Could you copy exactly the lines from the one containing "also easily be used for research papers." through the last line of the records below, leaving out any pictures?

*Data for this exercise*:

--------

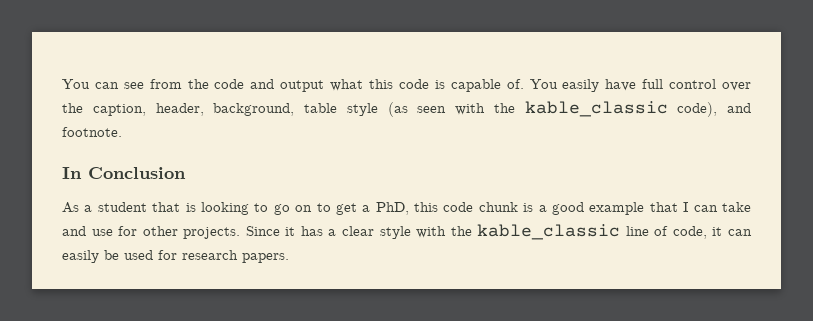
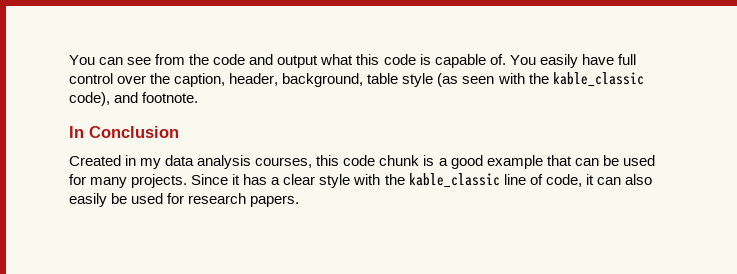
- As a student that is looking to go on to get a PhD, this code chunk is a good example that I can take and use for other projects.
+ Created in my data analysis courses, this code chunk is a good example that can be used for many projects.
- Since it has a clear style with the kable_classic line of code, it can easily be used for research papers.
+ Since it has a clear style with the kable_classic line of code, it can also easily be used for research papers.

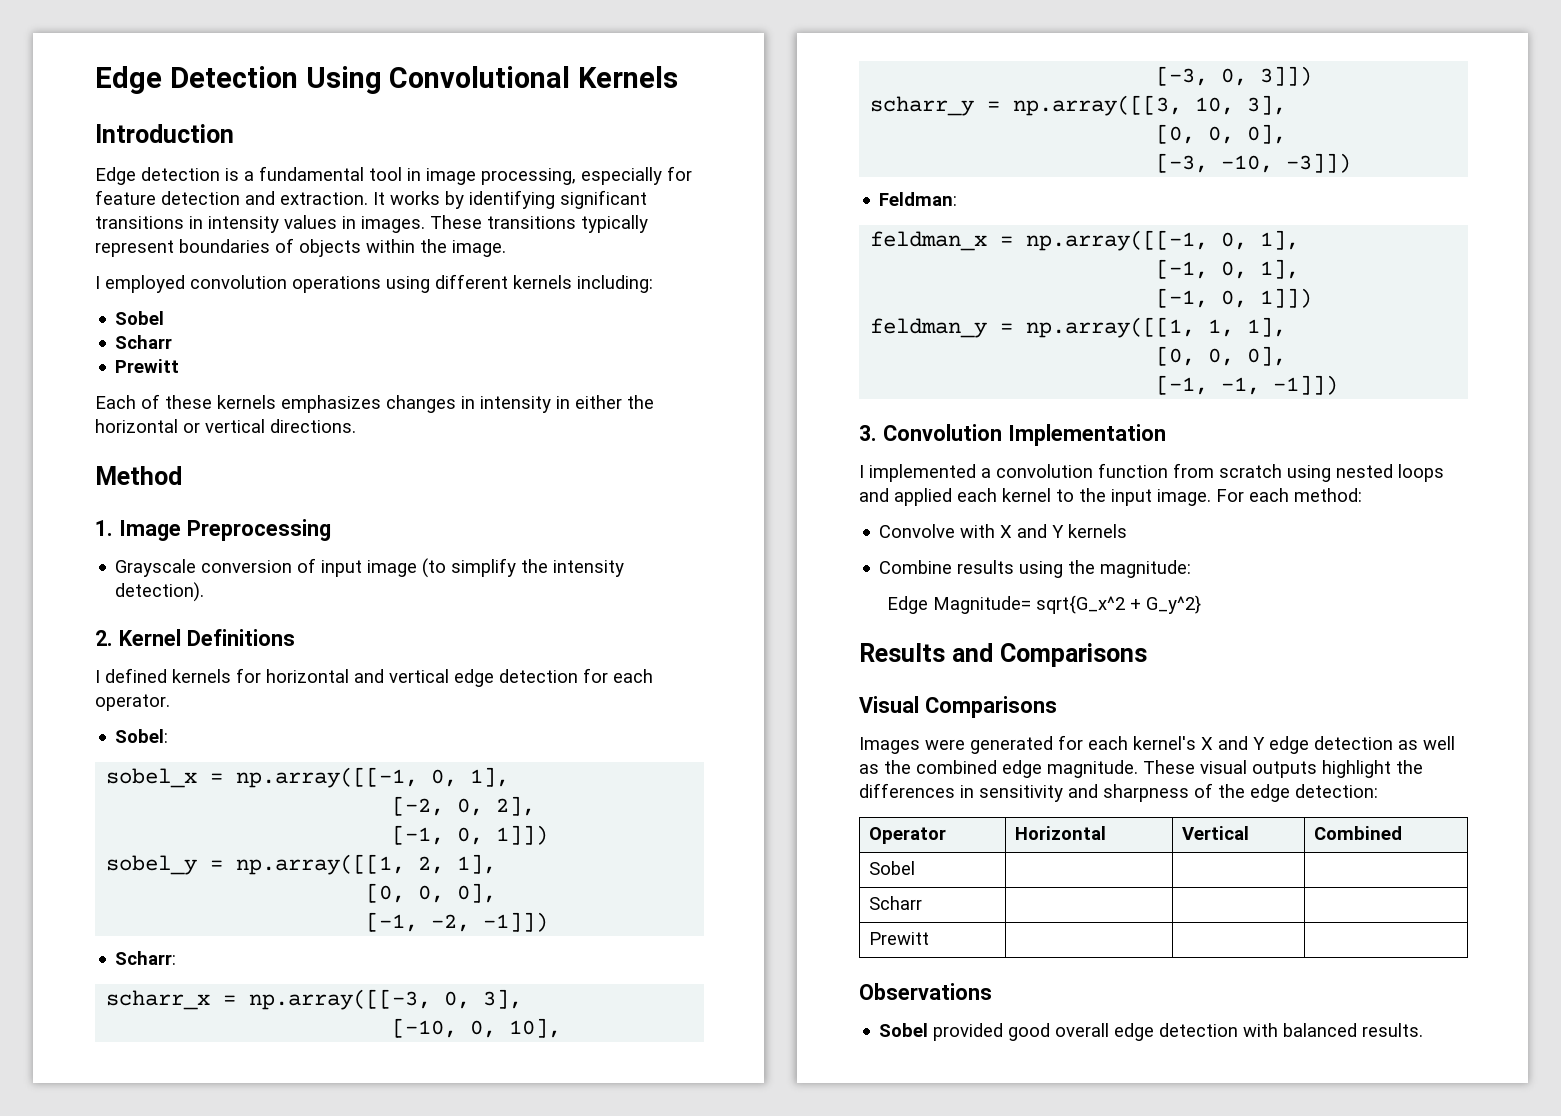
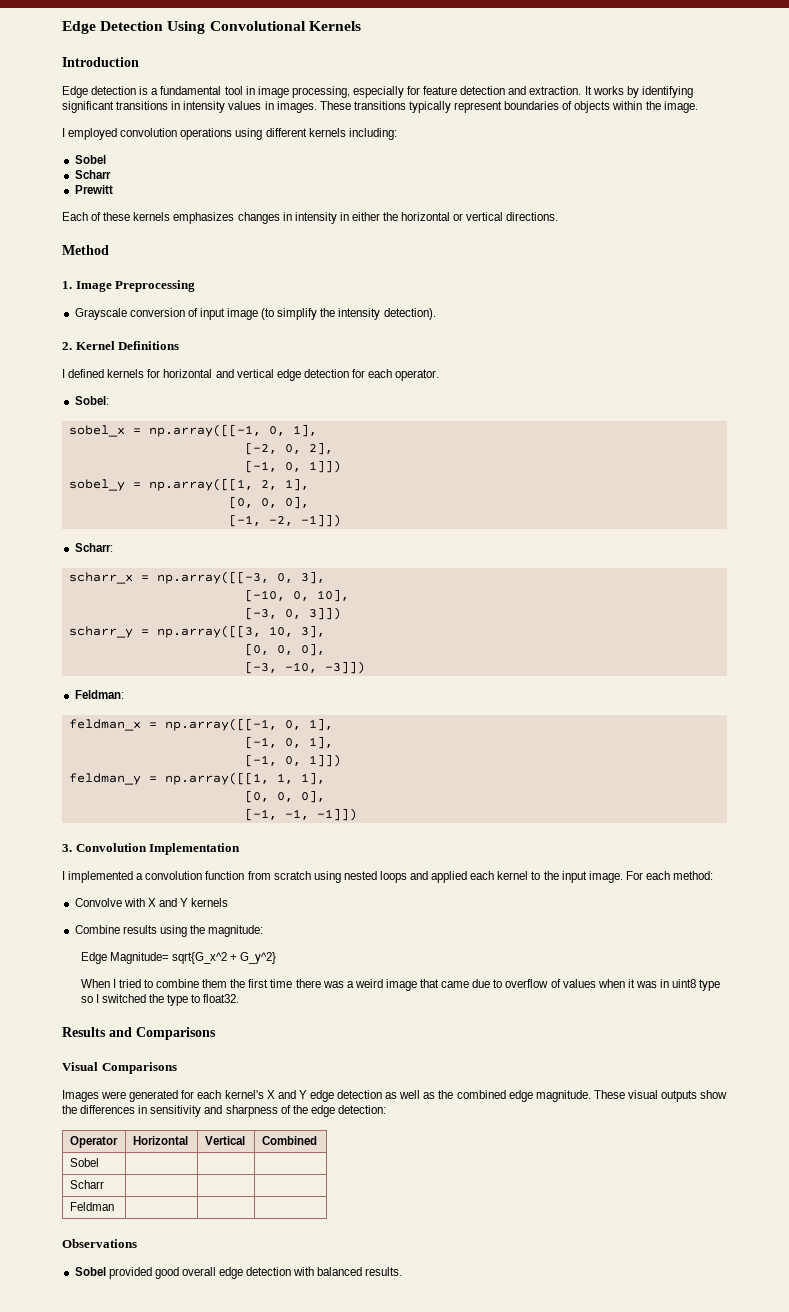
+ When I tried to combine them the first time there was a weird image that came due to overflow of values when it was in uint8 type so I switched the type to float32.
- These visual outputs highlight the differences in sensitivity and sharpness of the edge detection:
+ These visual outputs show the differences in sensitivity and sharpness of the edge detection:
- Prewitt | | |
+ Feldman | | |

--------

*Solution to this exercise*:
+ Since it has a clear style with the kable_classic line of code, it can also easily be used for research papers.

+ When I tried to combine them the first time there was a weird image that came due to overflow of values when it was in uint8 type so I switched the type to float32.
- These visual outputs highlight the differences in sensitivity and sharpness of the edge detection:
+ These visual outputs show the differences in sensitivity and sharpness of the edge detection:
- Prewitt | | |
+ Feldman | | |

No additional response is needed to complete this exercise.